• EXERCISE: Only the lines from the top of the data through the line containing "[45,27,141,43] SwitchTint ->" should be duplicated, exactly as they appear.

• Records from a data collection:
⁂

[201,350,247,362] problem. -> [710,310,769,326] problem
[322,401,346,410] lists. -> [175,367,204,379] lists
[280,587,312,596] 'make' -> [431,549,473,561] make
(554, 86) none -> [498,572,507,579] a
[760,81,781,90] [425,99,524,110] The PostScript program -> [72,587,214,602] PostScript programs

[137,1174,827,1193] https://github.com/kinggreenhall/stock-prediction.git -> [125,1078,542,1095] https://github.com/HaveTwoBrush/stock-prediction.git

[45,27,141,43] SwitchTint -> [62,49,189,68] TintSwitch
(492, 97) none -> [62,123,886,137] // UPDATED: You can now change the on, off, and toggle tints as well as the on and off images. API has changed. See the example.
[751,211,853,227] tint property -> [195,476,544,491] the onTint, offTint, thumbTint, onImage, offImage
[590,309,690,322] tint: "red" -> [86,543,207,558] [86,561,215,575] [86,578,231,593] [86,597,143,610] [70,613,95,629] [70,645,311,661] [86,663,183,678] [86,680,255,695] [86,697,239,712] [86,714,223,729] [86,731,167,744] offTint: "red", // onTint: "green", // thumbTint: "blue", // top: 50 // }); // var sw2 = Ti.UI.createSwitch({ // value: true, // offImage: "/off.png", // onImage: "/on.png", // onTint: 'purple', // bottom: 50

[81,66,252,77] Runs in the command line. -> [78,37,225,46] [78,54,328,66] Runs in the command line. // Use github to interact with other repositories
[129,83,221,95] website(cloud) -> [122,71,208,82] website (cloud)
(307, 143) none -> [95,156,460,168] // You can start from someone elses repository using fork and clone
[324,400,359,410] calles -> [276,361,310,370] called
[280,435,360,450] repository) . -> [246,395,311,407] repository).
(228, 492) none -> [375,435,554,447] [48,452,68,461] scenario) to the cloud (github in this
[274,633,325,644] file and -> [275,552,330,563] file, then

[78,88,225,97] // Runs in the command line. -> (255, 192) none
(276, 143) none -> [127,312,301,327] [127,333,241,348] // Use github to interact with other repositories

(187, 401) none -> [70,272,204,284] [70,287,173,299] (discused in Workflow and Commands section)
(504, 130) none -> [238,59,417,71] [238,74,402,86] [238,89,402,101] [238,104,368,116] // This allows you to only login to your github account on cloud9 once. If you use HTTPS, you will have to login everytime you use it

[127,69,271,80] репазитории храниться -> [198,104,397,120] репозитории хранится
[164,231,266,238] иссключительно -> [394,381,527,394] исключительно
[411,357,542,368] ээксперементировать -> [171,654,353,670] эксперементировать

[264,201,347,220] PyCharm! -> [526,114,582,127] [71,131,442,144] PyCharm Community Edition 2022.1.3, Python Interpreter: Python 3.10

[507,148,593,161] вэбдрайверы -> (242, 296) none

⁂

• OUTPUT BELOW:
[201,350,247,362] problem. -> [710,310,769,326] problem
[322,401,346,410] lists. -> [175,367,204,379] lists
[280,587,312,596] 'make' -> [431,549,473,561] make
(554, 86) none -> [498,572,507,579] a
[760,81,781,90] [425,99,524,110] The PostScript program -> [72,587,214,602] PostScript programs

[137,1174,827,1193] https://github.com/kinggreenhall/stock-prediction.git -> [125,1078,542,1095] https://github.com/HaveTwoBrush/stock-prediction.git

[45,27,141,43] SwitchTint -> [62,49,189,68] TintSwitch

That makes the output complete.